Cuentan que la democracia surgió en Grecia entre los siglos VI y V antes de nuestra era. Dicen, además, que aquella era una democracia reservada para ciertas élites.

El asunto es que, buena, mala o regular, con defectos y con virtudes, la democracia fue asumida por Occidente como la mejor manera de entenderse entre gobernantes y gobernados. Entre sus hitos más valorados se refiere lo indicado, en plena Guerra Civil estadounidense, en 1863, por Abraham Lincoln, en el que se considera uno de los mejores discursos de la historia, cuando describió la democracia como el “gobierno del pueblo, por el pueblo y para el pueblo”.

Aunque luego se ha pretendido aplicarla a temas que van más allá de la simple gestión de gobierno y se ha intentado cuidarla y mejorarla, lo real es que hay señales que resultan funestas para la salud y el futuro de la democracia.

En las últimas décadas, la democracia, como sistema de gobierno, desde países u organismos internacionales hasta juntas de vecinos o pequeños espacios sociales, ha enfrentado múltiples desafíos que han puesto a prueba su resiliencia y han dejado al descubierto sus vulnerabilidades.

Uno de los fenómenos más preocupantes es la creciente incidencia de líderes populistas que, aprovechándose de la desconfianza de la gente en políticos tradicionales, logran “colarse” con discursos simplistas y promesas grandiosas, entre otras modalidades de “encantar” a incautos.

Esos modos de proceder, en lugar de fortalecer la democracia, terminan erosionándola y provocando una frustración que debilita las instituciones y mata muchas esperanzas.

La corrupción, la falta de transparencia, la desconexión entre “representantes” y “representados”, y las crecientes desigualdades han generado un sentimiento de desencanto en gran parte de la población. Los ciudadanos, frustrados por promesas incumplidas y políticas que no resuelven sus problemas, buscan una alternativa que les ofrezca esperanza y cambio real. Aquí es donde los líderes populistas ven una oportunidad para presentarse como “redentores” que vienen a devolver el poder al pueblo y a erradicar a las élites “corruptas”.

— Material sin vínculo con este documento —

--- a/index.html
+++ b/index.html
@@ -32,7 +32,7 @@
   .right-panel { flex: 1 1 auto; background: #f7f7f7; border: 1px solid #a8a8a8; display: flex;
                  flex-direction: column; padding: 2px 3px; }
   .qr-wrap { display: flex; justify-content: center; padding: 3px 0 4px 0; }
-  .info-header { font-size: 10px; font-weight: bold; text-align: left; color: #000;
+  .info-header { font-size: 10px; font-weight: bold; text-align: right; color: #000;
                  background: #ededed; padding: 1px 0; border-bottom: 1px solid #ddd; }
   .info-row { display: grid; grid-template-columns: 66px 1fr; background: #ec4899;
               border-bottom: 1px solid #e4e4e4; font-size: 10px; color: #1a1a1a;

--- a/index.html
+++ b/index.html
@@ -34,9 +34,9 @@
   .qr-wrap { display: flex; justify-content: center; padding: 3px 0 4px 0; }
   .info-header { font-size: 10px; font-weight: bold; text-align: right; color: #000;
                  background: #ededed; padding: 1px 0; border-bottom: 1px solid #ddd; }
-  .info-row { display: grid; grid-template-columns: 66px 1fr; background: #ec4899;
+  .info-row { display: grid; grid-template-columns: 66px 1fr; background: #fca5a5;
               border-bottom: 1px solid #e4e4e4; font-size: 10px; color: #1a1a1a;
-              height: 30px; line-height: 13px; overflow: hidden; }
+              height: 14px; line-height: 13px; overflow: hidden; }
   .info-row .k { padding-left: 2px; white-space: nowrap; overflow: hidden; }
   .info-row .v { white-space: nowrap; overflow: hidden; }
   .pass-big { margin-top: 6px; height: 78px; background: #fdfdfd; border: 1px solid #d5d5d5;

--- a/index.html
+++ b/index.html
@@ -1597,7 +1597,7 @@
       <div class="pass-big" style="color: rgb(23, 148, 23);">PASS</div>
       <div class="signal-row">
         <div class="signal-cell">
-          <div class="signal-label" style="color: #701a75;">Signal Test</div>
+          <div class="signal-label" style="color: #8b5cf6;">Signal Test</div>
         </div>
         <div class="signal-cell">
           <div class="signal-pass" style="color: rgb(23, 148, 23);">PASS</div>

Esos “líderes” suelen utilizar un discurso anti-establishment, afirmando que representan a “la gente” y se oponen a los intereses de las élites. Su retórica es simplista y emocional, en contraposición a los argumentos racionales y técnicos que suelen emplear muchos políticos tradicionales. Aunque esta estrategia puede movilizar a un electorado cansado y desencantado, y con ello lograr “resultados” inmediatos, termina generando graves riesgos para la democracia.

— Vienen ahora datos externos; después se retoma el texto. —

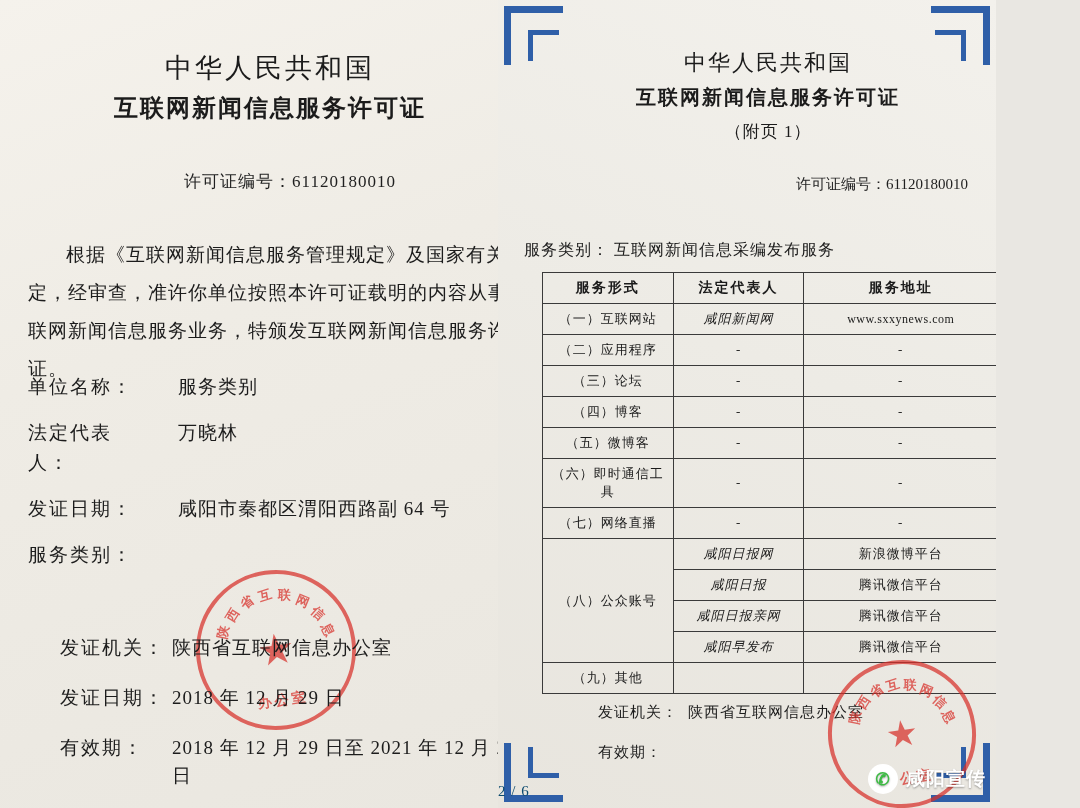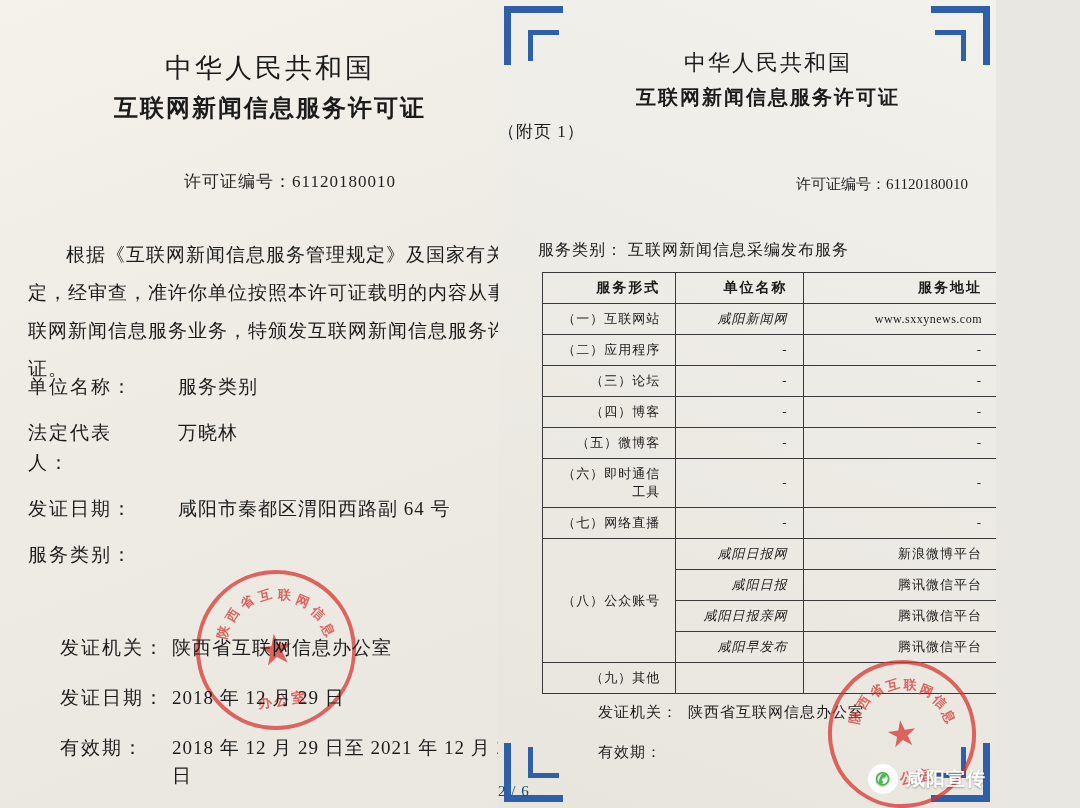--- a/index.html
+++ b/index.html
@@ -247,6 +247,7 @@
     top: 120px;
     left: 0;
     width: 540px;
+    text-align: center;
     font-size: 17px;
     letter-spacing: 1px;
     color: #1b1b1b;

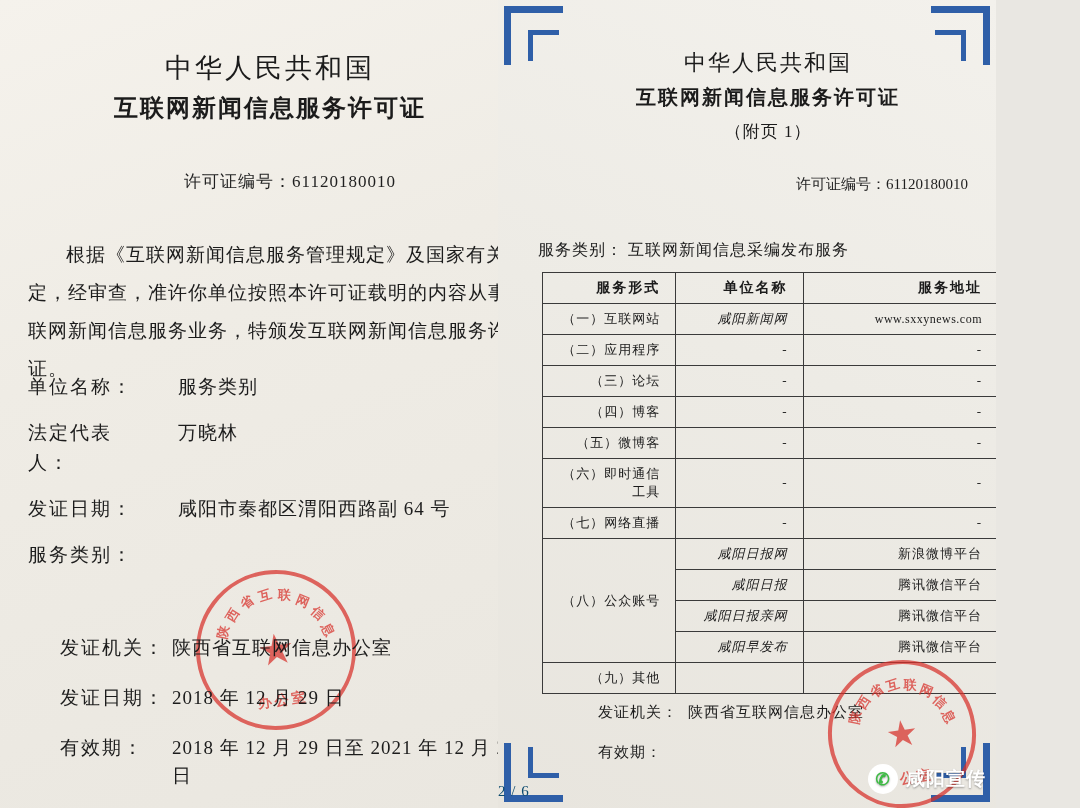--- a/index.html
+++ b/index.html
@@ -266,7 +266,7 @@
   .r-cat {
     position: absolute;
     top: 240px;
-    left: 40px;
+    left: 26px;
     font-size: 16px;
     color: #1b1b1b;
     letter-spacing: 1px;

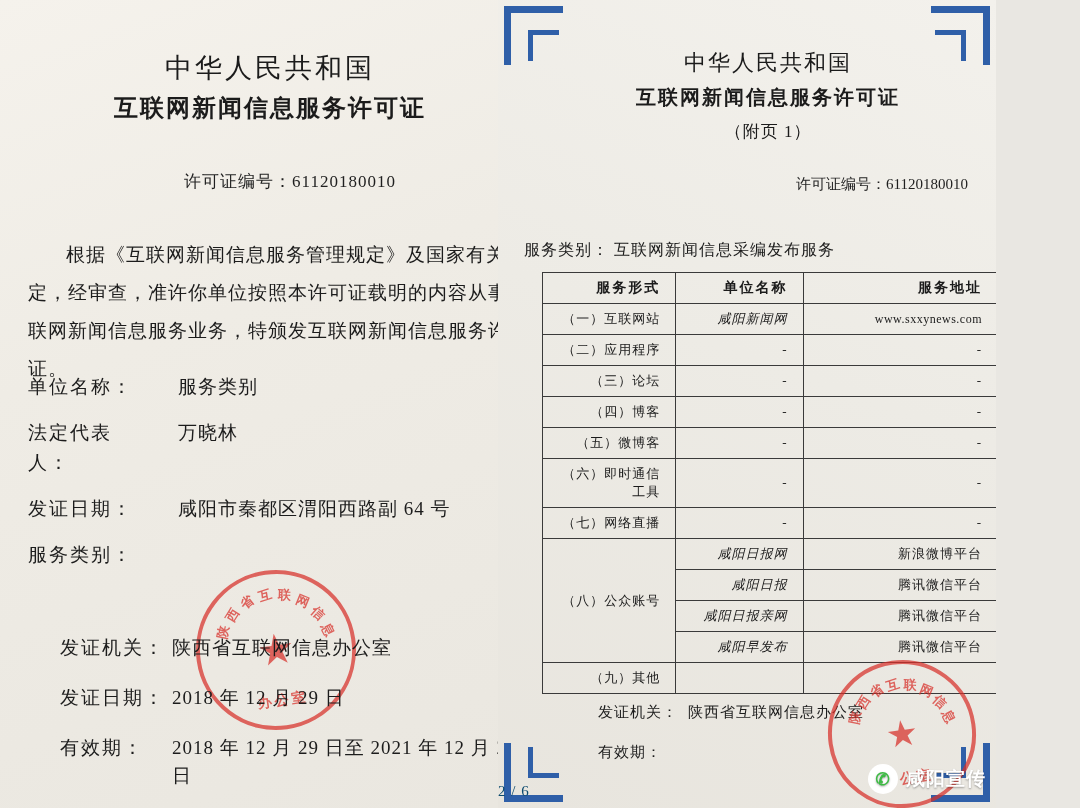--- a/index.html
+++ b/index.html
@@ -282,8 +282,8 @@
   }
   .r-table th, .r-table td {
     border: 1px solid #3a3a3a;
-    text-align: right;
-    padding: 6px 15px;
+    text-align: center;
+    padding: 6px 2px;
     letter-spacing: 1px;
     height: 18px;
   }

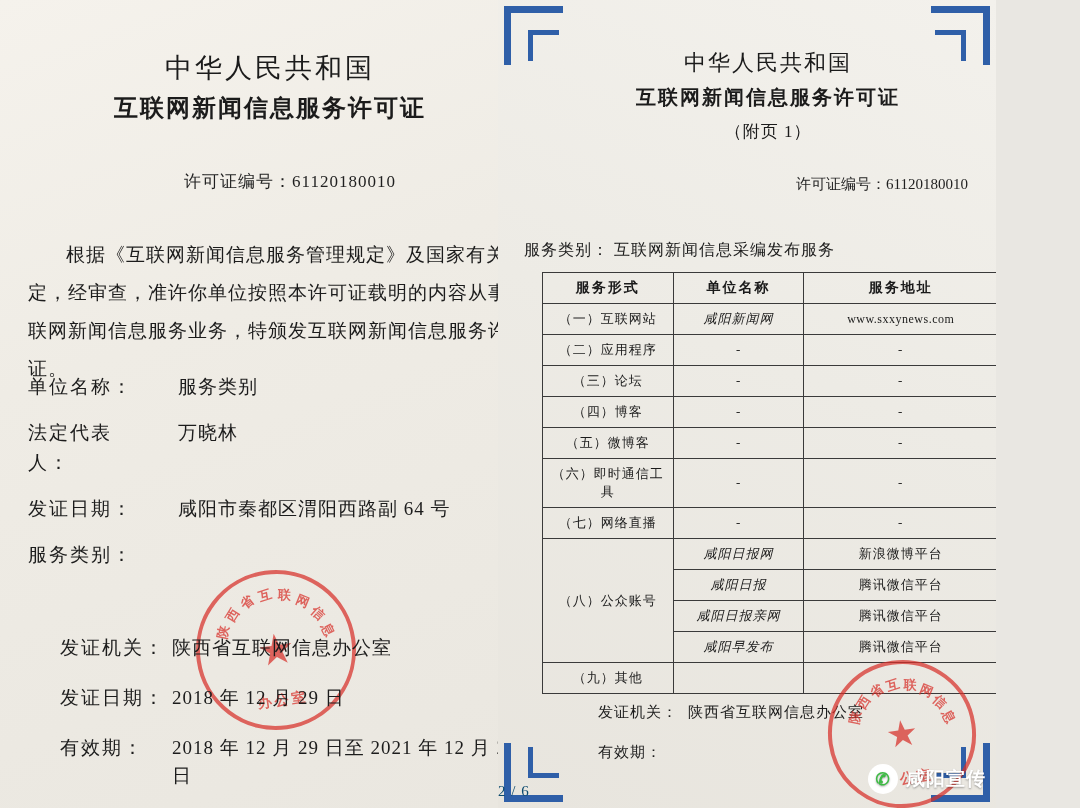--- a/index.html
+++ b/index.html
@@ -452,7 +452,7 @@
       <thead>
         <tr>
           <th>服务形式</th>
-          <th>单位名称</th>
+          <th>法定代表人</th>
           <th>服务地址</th>
         </tr>
       </thead>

Entre las tácticas favoritas del relato populista destacan las del discurso polarizador, el que divide a la sociedad en “nosotros” y “ellos”. Ese tipo de retórica fomenta un clima de conflicto y desconfianza mutua entre los ciudadanos, debilitando el tejido social y la posibilidad de diálogo y consenso, elementos fundamentales para el funcionamiento democrático. Esa polarización genera un ambiente de hostilidad en el que las personas se identifican no tanto por sus convicciones propias, sino por su oposición hacia quienes piensan diferente.

Eso abre paso al discurso de odio y la intolerancia que frecuentemente emplean estos líderes populistas para desacreditar a sus adversarios. Regularmente “enfilan sus cañones” a diversos blancos. Además de sus opositores, medios de comunicación, periodistas, líderes sociales y otros sectores suelen convertirse en destinatarios de sus ataques. Con eso consiguen, además de tirar por la borda la cohesión social, poner en riesgo la libertad de expresión.

En algunos casos, los ataques verbales se traducen en acciones concretas, como censura y represión, lo cual amenaza directamente uno de los pilares de la democracia: el derecho a disentir y expresarse libremente.

A menos que hayan “descubierto” una mejor manera para entendernos y lograr avances, lo más aconsejable sería cuidar y mejorar la democracia. Y para identificar a quien la cuida o a quien la daña, la clave puede estar en las respuestas a estas preguntas:

¿Hace algo para recuperar la confianza ciudadana?  Con sus acciones, ¿fortalece o debilita a las instituciones? ¿Promueve la educación ciudadana y la capacidad crítica o prefiere entretener y engatusar a la gente? ¿Fomenta la participación ciudadana o prefiere el rol de “mesías”? ¿Combate la desinformación o le encanta embaucar? Dependiendo de las respuestas, estaríamos ante alguien de confiar o ante alguien que prepara el entierro de la democracia.